__RECORDS FOR PROCESSING__:
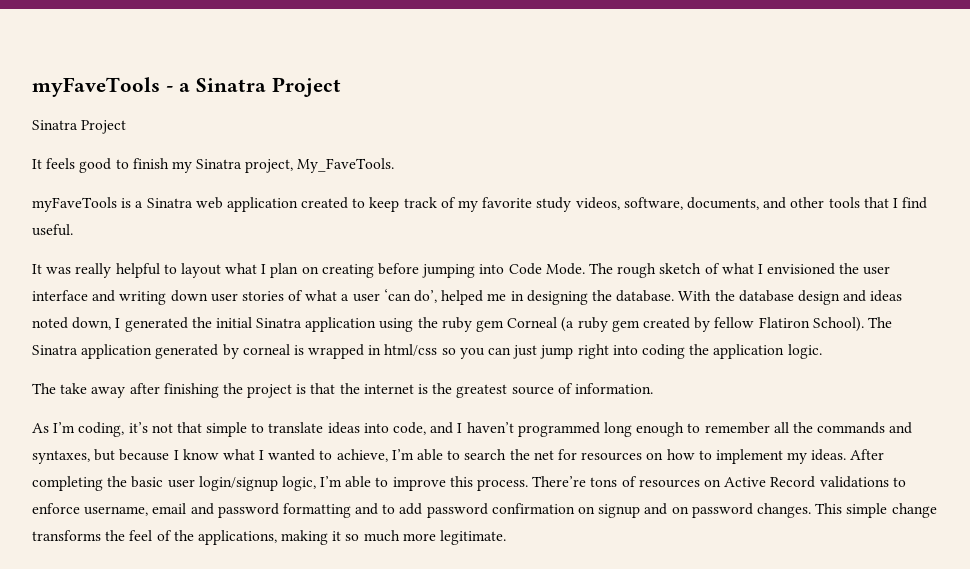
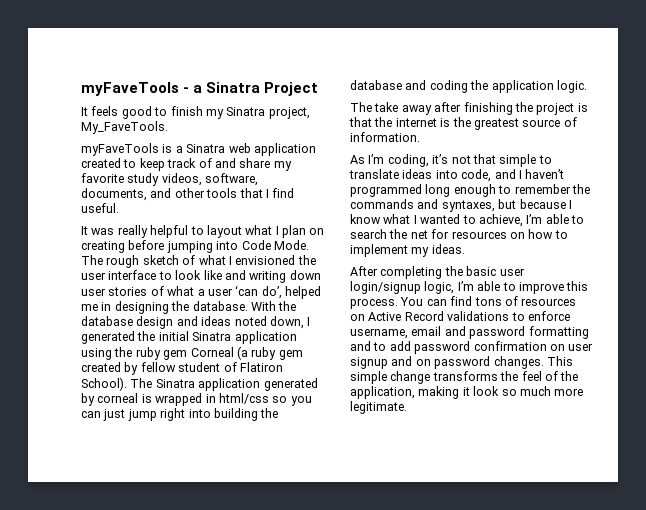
[32,120,127,134] // Sinatra Project -> (319, 89) none
(456, 202) none -> [214,158,271,168] and share
(88, 295) none -> [158,270,222,280] to look like
(755, 322) none -> [178,362,237,372] student of
(638, 350) none -> [213,408,279,421] [350,80,427,90] building the database and
[773,422,789,433] all -> (571, 189) none
(847, 455) none -> (465, 249) //
[532,476,587,487] There’re -> [400,296,473,306] You can find
(596, 510) none -> [568,343,594,351] user
[197,530,277,545] applications, -> [350,386,415,399] application,
(342, 536) none -> [473,386,500,396] look

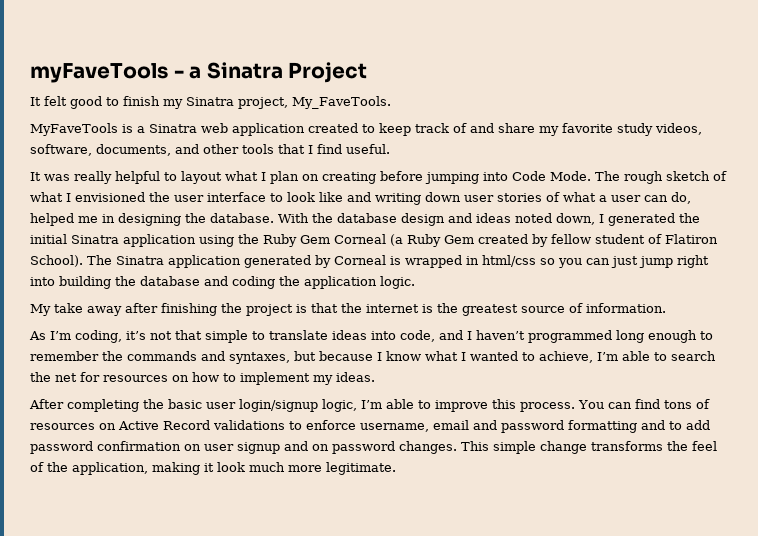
[91,106,119,116] feels -> [44,96,67,106] felt
[81,143,159,156] myFaveTools -> [30,123,118,136] MyFaveTools
[235,285,282,299] ‘can do’, -> [644,192,691,204] can do,
[135,346,303,360] ruby gem Corneal (a ruby gem -> [263,234,474,247] Ruby Gem Corneal (a Ruby Gem
[97,393,139,403] corneal -> [334,255,386,265] Corneal
[350,102,372,112] The -> [30,304,51,316] My
[501,389,517,396] so -> (245, 467) none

__WHAT TO WORK ON__: Except for the pictures, please retype the listing above exactly.

__ANSWER__:
[32,120,127,134] // Sinatra Project -> (319, 89) none
(456, 202) none -> [214,158,271,168] and share
(88, 295) none -> [158,270,222,280] to look like
(755, 322) none -> [178,362,237,372] student of
(638, 350) none -> [213,408,279,421] [350,80,427,90] building the database and
[773,422,789,433] all -> (571, 189) none
(847, 455) none -> (465, 249) //
[532,476,587,487] There’re -> [400,296,473,306] You can find
(596, 510) none -> [568,343,594,351] user
[197,530,277,545] applications, -> [350,386,415,399] application,
(342, 536) none -> [473,386,500,396] look

[91,106,119,116] feels -> [44,96,67,106] felt
[81,143,159,156] myFaveTools -> [30,123,118,136] MyFaveTools
[235,285,282,299] ‘can do’, -> [644,192,691,204] can do,
[135,346,303,360] ruby gem Corneal (a ruby gem -> [263,234,474,247] Ruby Gem Corneal (a Ruby Gem
[97,393,139,403] corneal -> [334,255,386,265] Corneal
[350,102,372,112] The -> [30,304,51,316] My
[501,389,517,396] so -> (245, 467) none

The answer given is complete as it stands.